Q: A s a rabbi, do you not despise celebrity culture?
"Absolutely not. … I met with Noa in our offices, in the studio … and she really connected to the story of a mother who worries she is going to die and disappoint her son who is left alone. It's a difficult song. Noa said she wants to go and see things from up close. We went for two and a half days with the producer and the manager and she got into the story at a level that is hard for me to describe. Some of her family perished at Auschwitz, it took her to a personal place. We stood there next to Crematorium No.2 and her father told her the family's whole story. She felt like she was connected to something.
"When we left, she said, 'Let's take a selfie,' and she put it on Instagram. I am less knowledgeable about all this, but within an hour, an acquaintance of mine called me and told me I was on a page with 500,000 followers. Crazy. Later Noa returned to Israel, went to schools, talked about it, she was on TV. She helped bring the youth and the children into this important story. Instead of another ceremony …. They played the songs we made with all of the singers. That speaks to the young people and that is very important."
Q: Doesn't it make the discourse around the Holocaust superficial?
"Absolutely not. It doesn't make it superficial; it opens the gate."
Q: Speaking of Holocaust stories being made accessible to today's youth, what did you think about the "Eve Stories" Instagram project, which dramatized the plight of a Jewish teenager murdered by the Nazis by imagining her documenting her final months over social media?
"Very impressive. A fantastic project. I am very much in favor of it. I am in favor of anything that doesn't veer from the truth and takes a real thing and mediates it into the native language of the present."

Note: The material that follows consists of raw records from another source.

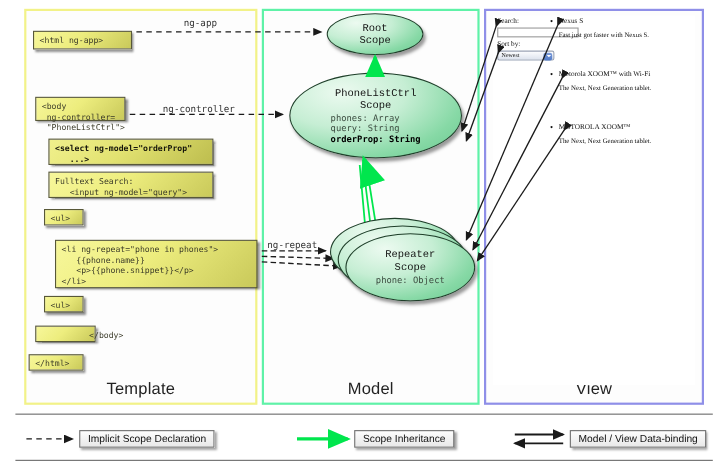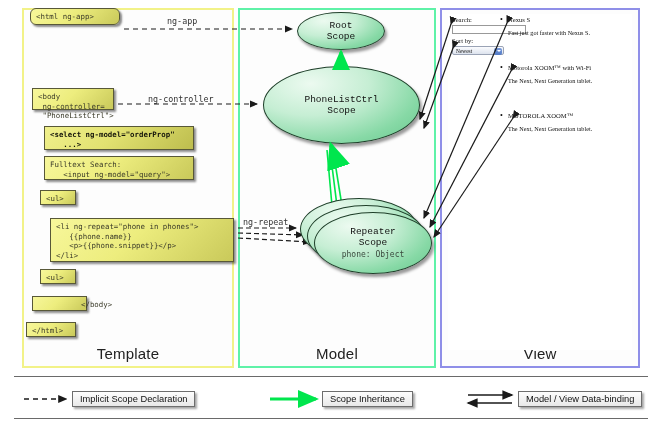--- a/index.html
+++ b/index.html
@@ -81,7 +81,7 @@
     <div class="panel-label">View</div>
   </div>
 
-  <div class="codebox" style="left:30px;top:8px;width:90px;height:17px;border-radius:6px;">&lt;html ng-app&gt;</div>
+  <div class="codebox" style="left:30px;top:28px;width:90px;height:17px;">&lt;html ng-app&gt;</div>
 
   <div class="codebox" style="left:32px;top:88px;width:82px;height:22px;">&lt;body
  ng-controller=

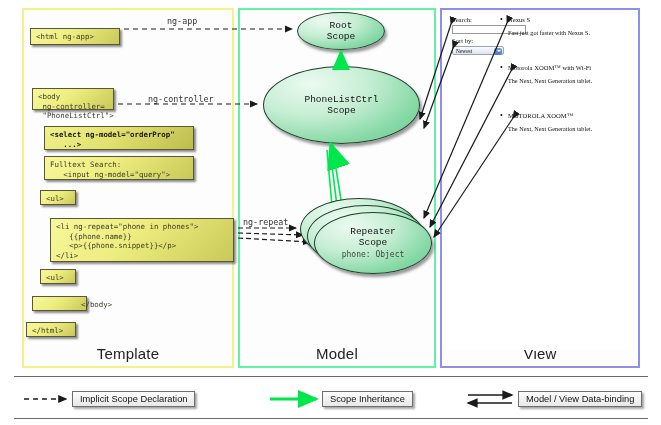--- a/index.html
+++ b/index.html
@@ -116,6 +116,7 @@
     <div class="title">
       <span>PhoneListCtrl</span><br><span>Scope</span>
     </div>
+    <div class="props"><span>phones: Array</span><br><span>query: String</span><br><b>orderProp: String</b></div>
   </div>
 
   <div class="oval" style="left:300px;top:198px;width:118px;height:62px;z-index:1;"></div>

Krieger attributes particular importance to communities in the United States, where he plans to embark on a similar project to the one in Israel.
"We want to take songs from the time of the Holocaust [and translate them into] foreign languages in order to open the issue up to the world. It is the defiance of anti-Semitism."
According to Krieger, "American Jewry has an important role as far as the memory of the Holocaust is concerned. With them, it's not just a memory, but a day-to-day battle.
"Students on campuses are forced to fight anti-Semitism. They are fighting BDS [the boycott, divestment and sanctions movement] and all those anti-Israel movements. When they talk about the Holocaust, they are told the Jews have always known how to cry about something. We give them material that they can use to respond, material that doesn't talk about the low points, but about the values, the greatness and the strength of those days during the Holocaust."
Q: Are you afraid the Holocaust will be forgotten?
"Absolutely. We are constantly saying, 'Never forget,' going to Poland and doing everything we can, but that is no indication. When you go to the young people, you see that there is already forgetfulness. It's true that … in Israeli society, every single person knows what the Holocaust is, but there is no longer any in-depth knowledge, and that is precisely where we enter the picture."